We all know Dwight Howard’s stint with the Los Angeles Lakers didn’t play out the way the team wanted… and now, as he enters free agency again, he addresses the topic.
In an interview with ESPN, the NBA star opened up about his time in Los Angeles and playing alongside Kobe Bryant.
Obviously, the two stars didn’t get along, and the friction ended with Howard leaving for the Houston Rockets during the summer of 2013.
What went wrong? For starters, Howard says the Lakers didn’t value “team chemistry”, while brushing off the perception that there was in a power struggle over who the star was.

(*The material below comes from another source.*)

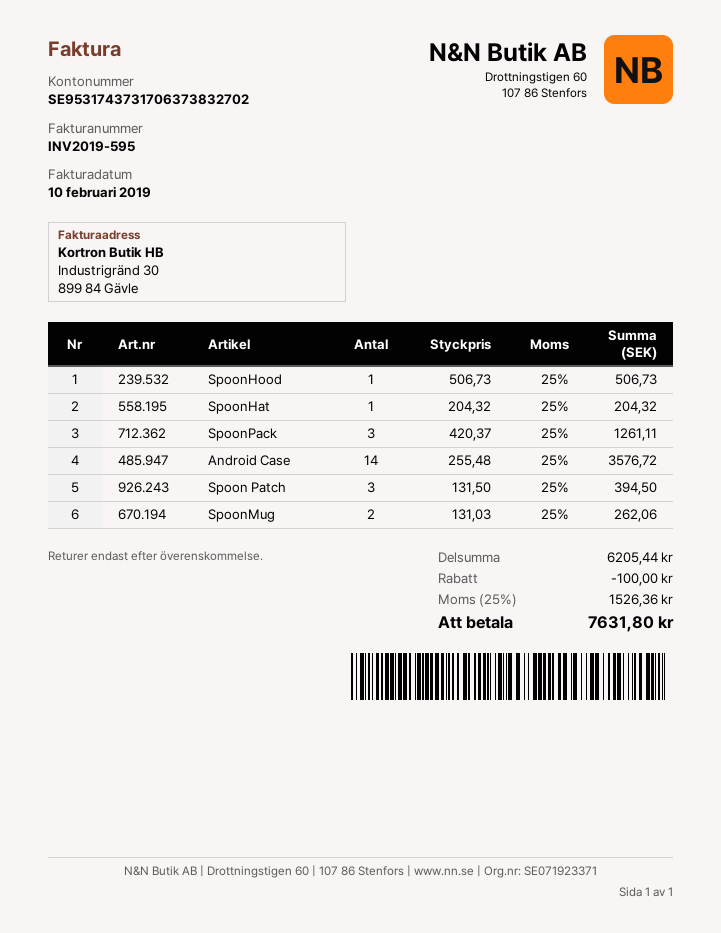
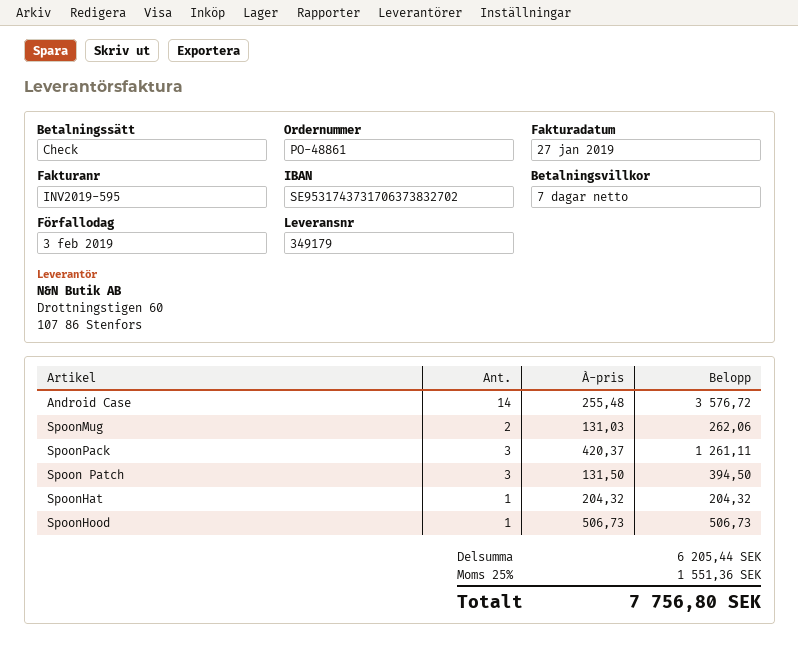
invoice date: 2019-02-10 -> 2019-01-27
discount: 100.00 -> none
tax: 25% = 1526.36 -> 25% = 1551.36
total: 7631.80 -> 7756.80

“When I got to L.A. [in 2012], they told me, ‘You don’t need team chemistry. You just need to be able to play basketball together,'” Howard said. “So which is it? It’s confusing.”
“I wanted Kobe and me to work,” he added. “I just think we were at two different points of our careers. When I went there, people warned me, ‘Dwight, you gotta realize Kobe still wants to be the star.’ My response was, ‘Fine.’ I said the same thing to Steve [Nash]. I wanted to learn from those guys. I wasn’t trying to outshine them.”

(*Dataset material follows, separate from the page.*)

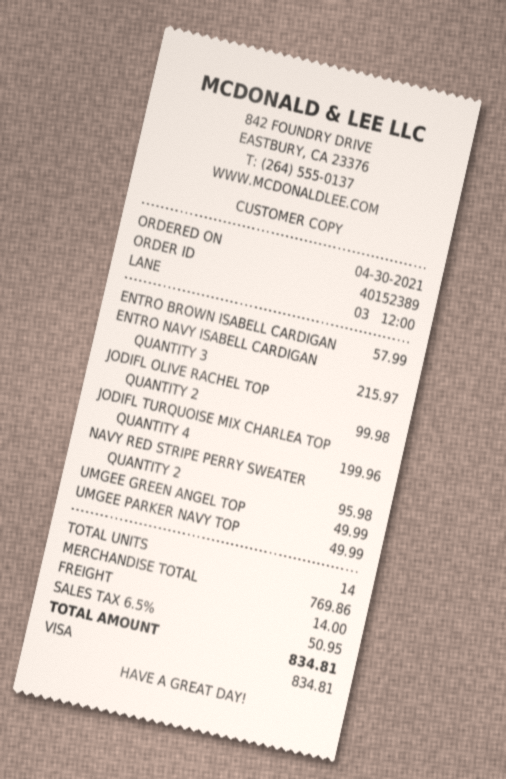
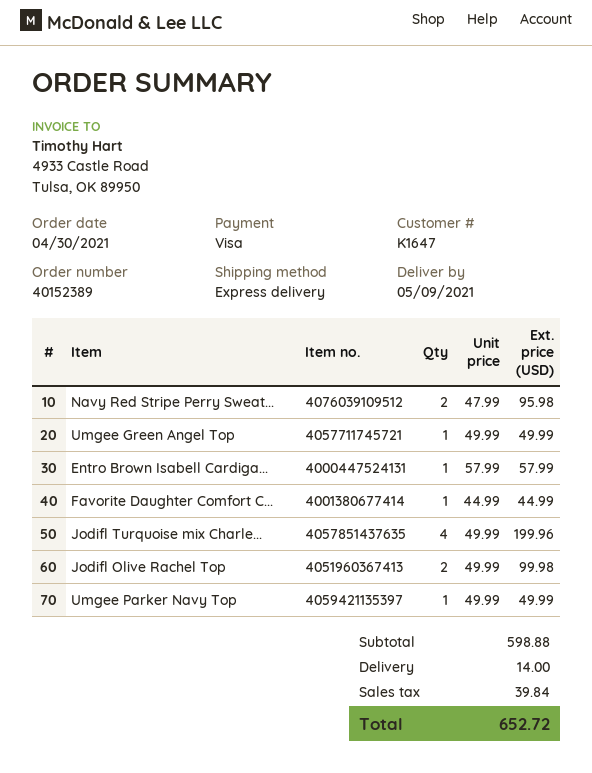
ENTRO NAVY ISABELL CARDIGAN: 3 for 215.97 -> none
Favorite Daughter Comfort C...: none -> 1 for 44.99
subtotal: 769.86 -> 598.88
tax: 50.95 -> 39.84
total: 834.81 -> 652.72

Howard later talked about how Kobe would challenge him through the media, specifically about his injuries.
“Kobe put some pressure on me,” he said. “He said something like, ‘We don’t have time for Dwight to be hurt.’ The media is asking me, ‘Did you talk to Kobe about your injuries?’ I said, ‘I didn’t realize I was supposed to check with another player about my health.’ When I first got there, I said to Kobe in front of the whole team, ‘The only way we win is if we put our egos aside and play together.’ I wanted to play with him. I don’t know if he didn’t want to play with me—if he felt I wasn’t a killer like him.”
As far as resigning, Howard said that while the Lakers wanted him to return, he just didn’t like the way he was treated with the team.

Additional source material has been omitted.